Bob Consalzo, a spokesman for Schering-Plough, said the company likes to "reach out to experts in the field" to spread information about its new medications. Doctors who are part of its speakers bureau always stick to information from clinical trials and to FDA-approved uses.
He would not say why invitations went to doctors who clearly found the program anathema to the ethics of their field.
"We expect that there would be a few people out there who were not interested in being part of the speakers bureau," Consalzo said.
More than a decade ago, much earlier in her career, Steingard gave a talk for Eli Lilly about its anti-depression medication, Zyprexa. She said she did so because she felt it was a good drug that worked for many of her patients.
"I also felt flattered that they approached me," she said. "I was naive."
At the presentation, held at a fancy Vermont inn, Steingard said she was required to use slides provided by the drug company. She was also told to stick directly to its talking points. Her feelings about the gig quickly changed and she donated half her fee, about $250, to the National Alliance on Mental Illness, an advocacy organization.
"I just didn't feel right, so I stopped right after that," she said. "Sometimes I still get invited out to fancy meals, but I say no thanks. I'm a doctor. I can afford to buy my own dinner."
In Vermont, several mental health advocacy organizations also have sworn off taking money from the pharmaceuticals industry. The first among them was the Vermont Association for Mental Health, based in Montpelier.
Executive Director Ken Libertoff said the speakers bureau packet sent out by Schering-Plough is "indicative of what we call the cavalier and oftentimes irresponsible behavior of the pharmaceutical industry in Vermont and throughout the country."
Libertoff said that, even in a small state like Vermont, psychiatrists and other doctors can make a lot of money promoting new drug products. The most recent report from the Vermont attorney general's office showed $3 million in payments and gifts to medical professionals in a single year.

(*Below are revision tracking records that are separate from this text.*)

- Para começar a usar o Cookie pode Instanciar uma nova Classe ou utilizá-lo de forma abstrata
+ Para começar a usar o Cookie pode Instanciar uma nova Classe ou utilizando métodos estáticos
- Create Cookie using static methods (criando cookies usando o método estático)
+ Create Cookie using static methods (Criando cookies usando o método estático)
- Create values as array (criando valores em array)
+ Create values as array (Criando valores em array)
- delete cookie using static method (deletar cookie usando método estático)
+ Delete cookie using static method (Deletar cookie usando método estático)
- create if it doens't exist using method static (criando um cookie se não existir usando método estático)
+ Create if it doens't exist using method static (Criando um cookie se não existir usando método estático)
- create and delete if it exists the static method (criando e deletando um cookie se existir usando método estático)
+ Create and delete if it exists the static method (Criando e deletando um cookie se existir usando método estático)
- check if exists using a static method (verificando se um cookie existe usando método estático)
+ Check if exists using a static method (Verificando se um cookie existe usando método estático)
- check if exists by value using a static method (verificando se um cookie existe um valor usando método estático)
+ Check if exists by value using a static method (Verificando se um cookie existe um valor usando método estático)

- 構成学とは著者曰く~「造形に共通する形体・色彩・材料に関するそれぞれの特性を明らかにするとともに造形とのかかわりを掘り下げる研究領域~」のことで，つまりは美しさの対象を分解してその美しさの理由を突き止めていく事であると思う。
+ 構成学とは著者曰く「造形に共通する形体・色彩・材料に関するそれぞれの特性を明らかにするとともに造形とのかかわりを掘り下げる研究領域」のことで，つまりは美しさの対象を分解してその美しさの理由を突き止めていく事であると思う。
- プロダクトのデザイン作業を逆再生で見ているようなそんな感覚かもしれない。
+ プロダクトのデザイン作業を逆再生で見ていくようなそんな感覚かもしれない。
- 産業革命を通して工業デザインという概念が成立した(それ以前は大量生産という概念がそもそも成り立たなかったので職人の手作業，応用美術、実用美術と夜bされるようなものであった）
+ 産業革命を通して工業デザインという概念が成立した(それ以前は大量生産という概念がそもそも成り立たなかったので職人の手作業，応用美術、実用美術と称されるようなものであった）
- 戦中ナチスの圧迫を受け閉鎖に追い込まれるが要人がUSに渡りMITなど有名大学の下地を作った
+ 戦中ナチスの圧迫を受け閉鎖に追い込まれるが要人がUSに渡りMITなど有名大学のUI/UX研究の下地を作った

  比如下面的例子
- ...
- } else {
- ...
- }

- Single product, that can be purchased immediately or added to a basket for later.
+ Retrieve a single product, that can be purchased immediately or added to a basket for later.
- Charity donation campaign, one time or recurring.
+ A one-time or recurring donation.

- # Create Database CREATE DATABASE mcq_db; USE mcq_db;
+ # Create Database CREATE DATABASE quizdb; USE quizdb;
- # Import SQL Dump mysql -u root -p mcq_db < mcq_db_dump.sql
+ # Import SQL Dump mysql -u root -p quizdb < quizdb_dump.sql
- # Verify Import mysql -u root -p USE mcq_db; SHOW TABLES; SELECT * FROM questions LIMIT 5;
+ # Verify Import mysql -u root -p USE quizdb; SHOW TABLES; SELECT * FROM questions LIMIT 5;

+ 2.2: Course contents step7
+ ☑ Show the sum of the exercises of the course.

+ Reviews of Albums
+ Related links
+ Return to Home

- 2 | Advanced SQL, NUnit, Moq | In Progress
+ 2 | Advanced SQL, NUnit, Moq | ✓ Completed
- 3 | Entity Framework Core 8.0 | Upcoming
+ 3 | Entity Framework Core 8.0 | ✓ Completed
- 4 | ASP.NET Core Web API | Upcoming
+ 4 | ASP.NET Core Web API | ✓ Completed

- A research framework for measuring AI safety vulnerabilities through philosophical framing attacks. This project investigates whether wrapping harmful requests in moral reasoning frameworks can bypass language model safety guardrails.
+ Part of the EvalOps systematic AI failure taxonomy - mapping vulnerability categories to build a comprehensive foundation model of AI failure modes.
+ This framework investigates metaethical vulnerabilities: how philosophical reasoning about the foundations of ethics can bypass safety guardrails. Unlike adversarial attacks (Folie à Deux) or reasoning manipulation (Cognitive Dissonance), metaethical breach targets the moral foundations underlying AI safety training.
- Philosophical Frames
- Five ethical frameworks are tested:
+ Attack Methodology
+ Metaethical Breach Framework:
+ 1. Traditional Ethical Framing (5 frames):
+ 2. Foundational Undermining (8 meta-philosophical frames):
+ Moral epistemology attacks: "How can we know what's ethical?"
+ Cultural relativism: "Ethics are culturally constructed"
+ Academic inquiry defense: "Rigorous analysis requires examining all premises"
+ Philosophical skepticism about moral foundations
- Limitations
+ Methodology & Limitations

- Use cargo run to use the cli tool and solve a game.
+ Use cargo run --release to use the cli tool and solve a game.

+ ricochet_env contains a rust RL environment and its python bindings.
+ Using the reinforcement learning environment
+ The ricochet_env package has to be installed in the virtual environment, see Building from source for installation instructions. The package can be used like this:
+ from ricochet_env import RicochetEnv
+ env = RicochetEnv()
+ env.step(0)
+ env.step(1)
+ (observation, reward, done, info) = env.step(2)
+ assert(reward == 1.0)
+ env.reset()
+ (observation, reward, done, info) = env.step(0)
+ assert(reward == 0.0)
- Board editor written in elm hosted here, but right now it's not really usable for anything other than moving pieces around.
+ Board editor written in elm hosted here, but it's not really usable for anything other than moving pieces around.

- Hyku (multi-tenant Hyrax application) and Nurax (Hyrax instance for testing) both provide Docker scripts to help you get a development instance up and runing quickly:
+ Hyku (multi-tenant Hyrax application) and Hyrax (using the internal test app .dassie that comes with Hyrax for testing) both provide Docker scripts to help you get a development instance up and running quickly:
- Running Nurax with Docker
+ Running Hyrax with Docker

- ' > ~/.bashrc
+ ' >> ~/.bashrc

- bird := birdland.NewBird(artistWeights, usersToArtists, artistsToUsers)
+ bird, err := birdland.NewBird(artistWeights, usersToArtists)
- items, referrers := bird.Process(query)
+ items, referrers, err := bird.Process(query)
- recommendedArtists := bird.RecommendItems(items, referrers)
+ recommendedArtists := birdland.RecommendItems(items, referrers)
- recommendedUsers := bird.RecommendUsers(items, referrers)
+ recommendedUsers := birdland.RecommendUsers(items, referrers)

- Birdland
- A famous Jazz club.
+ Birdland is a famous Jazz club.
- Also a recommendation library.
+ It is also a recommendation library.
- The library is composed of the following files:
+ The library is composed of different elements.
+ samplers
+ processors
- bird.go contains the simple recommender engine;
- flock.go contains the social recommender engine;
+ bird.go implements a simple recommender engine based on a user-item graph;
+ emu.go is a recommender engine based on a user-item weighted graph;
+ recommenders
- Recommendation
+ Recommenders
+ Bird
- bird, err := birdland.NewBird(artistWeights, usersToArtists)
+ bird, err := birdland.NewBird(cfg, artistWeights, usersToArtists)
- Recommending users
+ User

"This cozy relationship is nothing short of a national disgrace," Libertoff said. "There is a real loss of integrity when medical professionals accept payments from the pharmaceutical industry."
Some of the largest drug companies, responding to new interest among states and on the federal level in bringing more transparency to these relationships, have vowed to make voluntary changes, including posting the names of doctors they have financial relationships with on their Web site.
Schering-Plough is not one of those companies. Consalzo said the company will adhere to all applicable state and federal laws but does not plan to release the names of the doctors that it pays to tell people about its medications.
"That's not something we are considering," he said.